THE DATA.
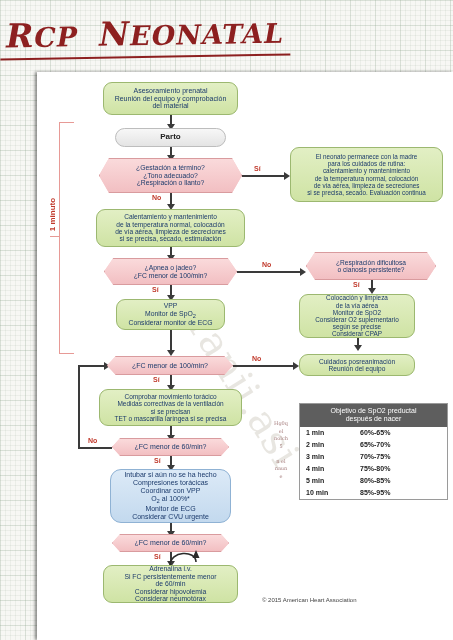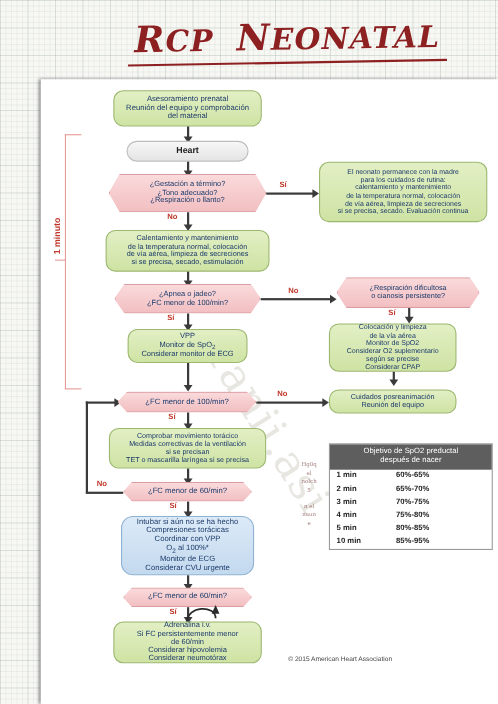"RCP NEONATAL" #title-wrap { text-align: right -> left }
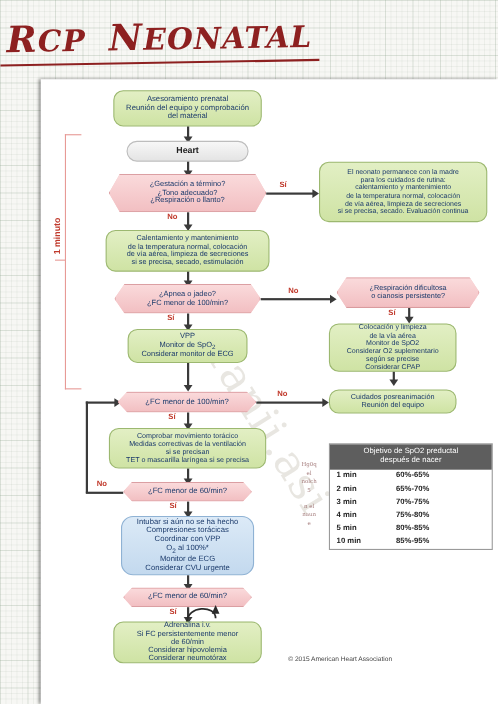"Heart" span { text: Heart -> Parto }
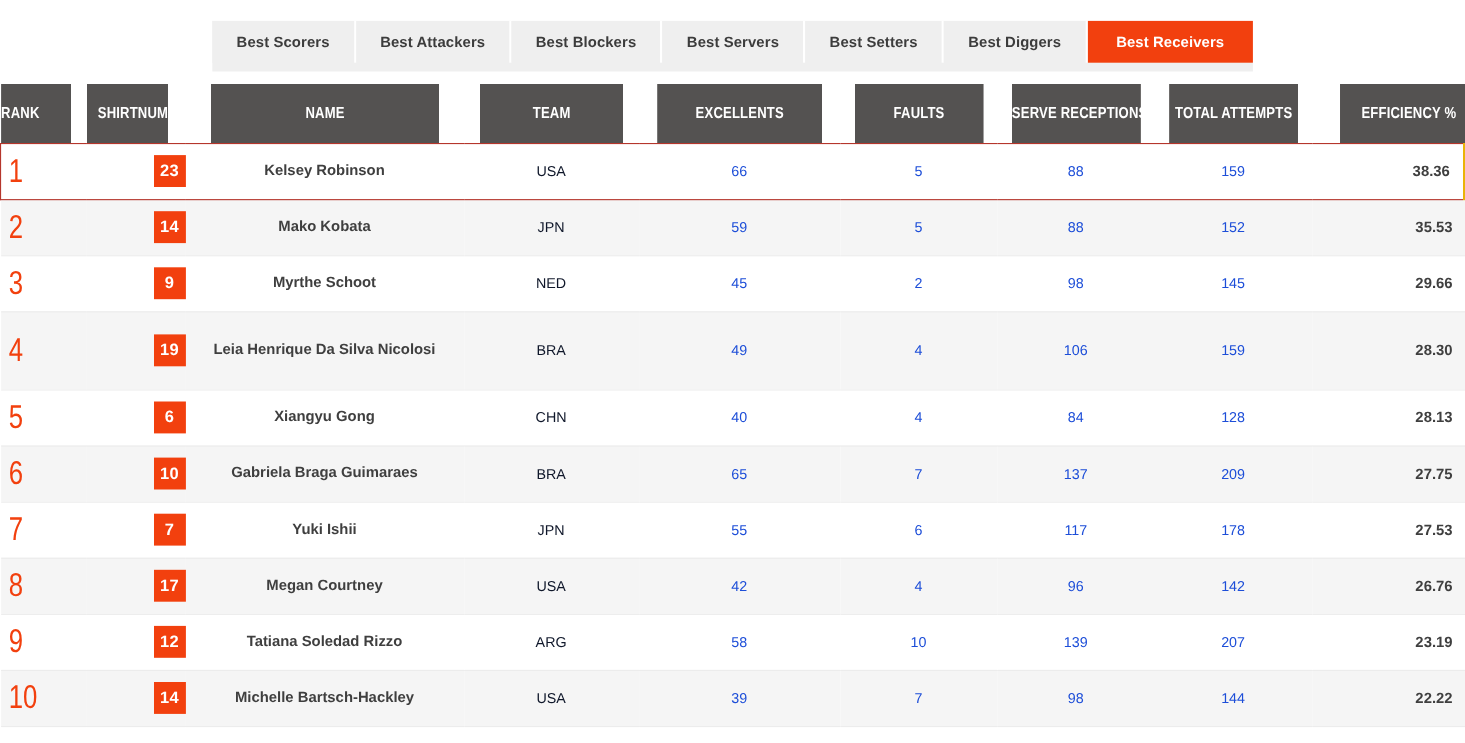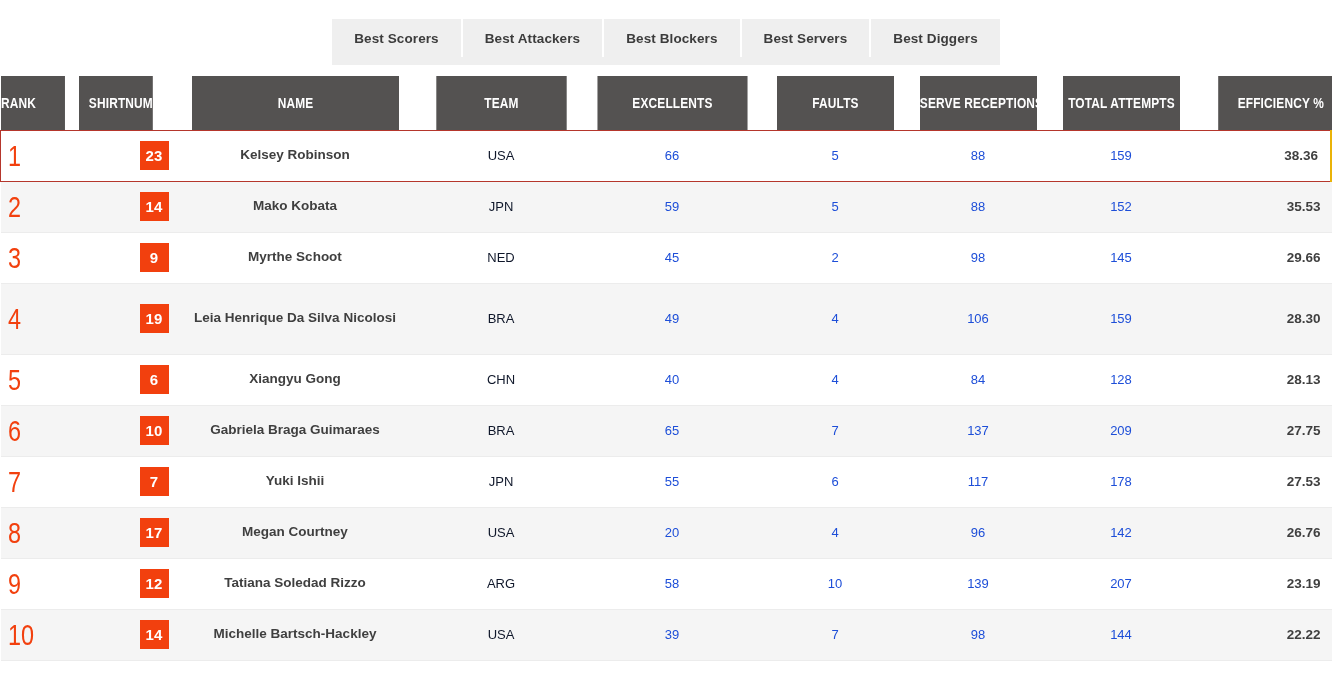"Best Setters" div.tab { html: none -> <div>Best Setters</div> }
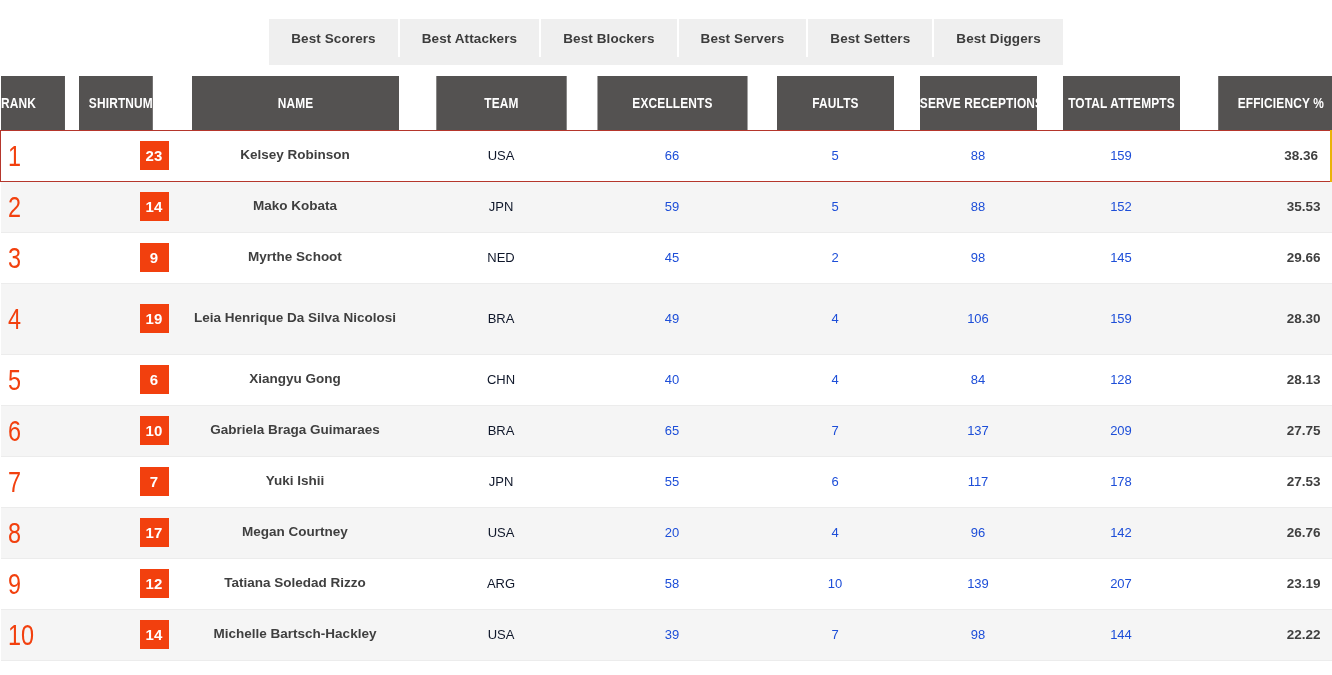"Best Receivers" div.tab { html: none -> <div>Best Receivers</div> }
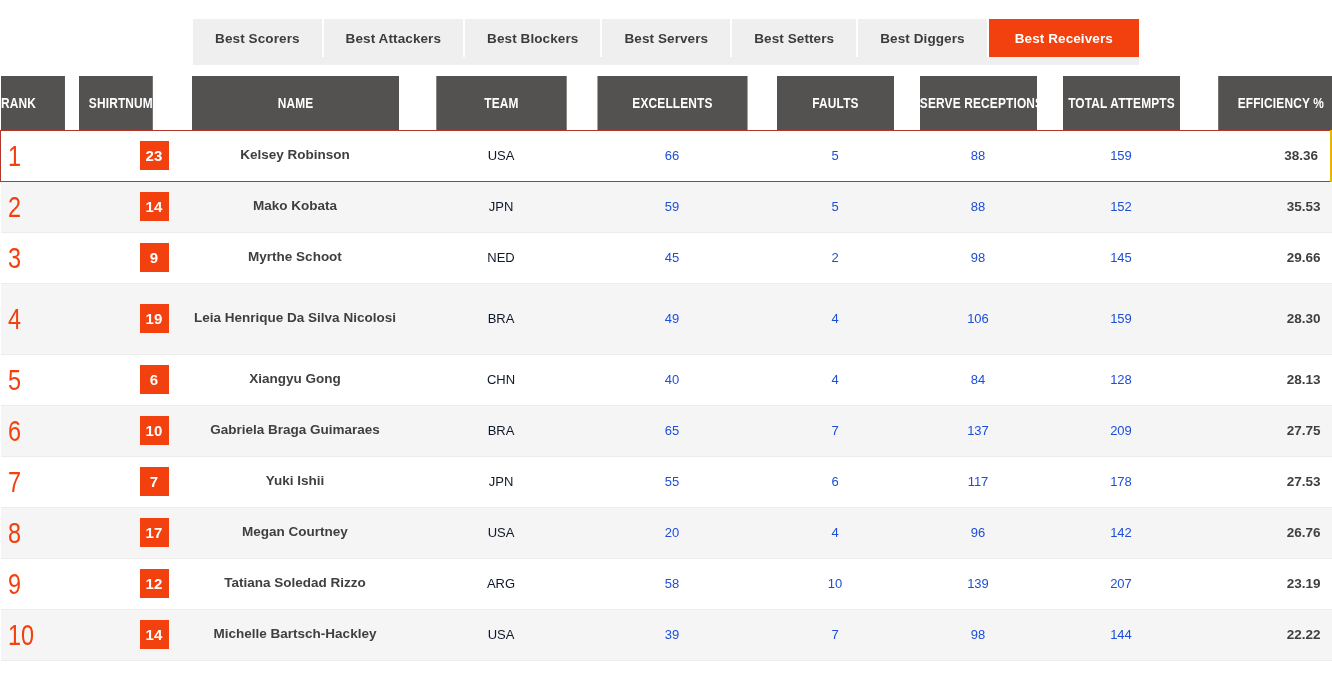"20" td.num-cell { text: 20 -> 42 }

TASK DESCRIPTION.
In transcribing the records, omit the pictures and keep everything else exactly as it appears.

RESPONSE TO THE TASK.
"RCP NEONATAL" #title-wrap { text-align: right -> left }
"Heart" span { text: Heart -> Parto }
"Best Setters" div.tab { html: none -> <div>Best Setters</div> }
"Best Receivers" div.tab { html: none -> <div>Best Receivers</div> }
"20" td.num-cell { text: 20 -> 42 }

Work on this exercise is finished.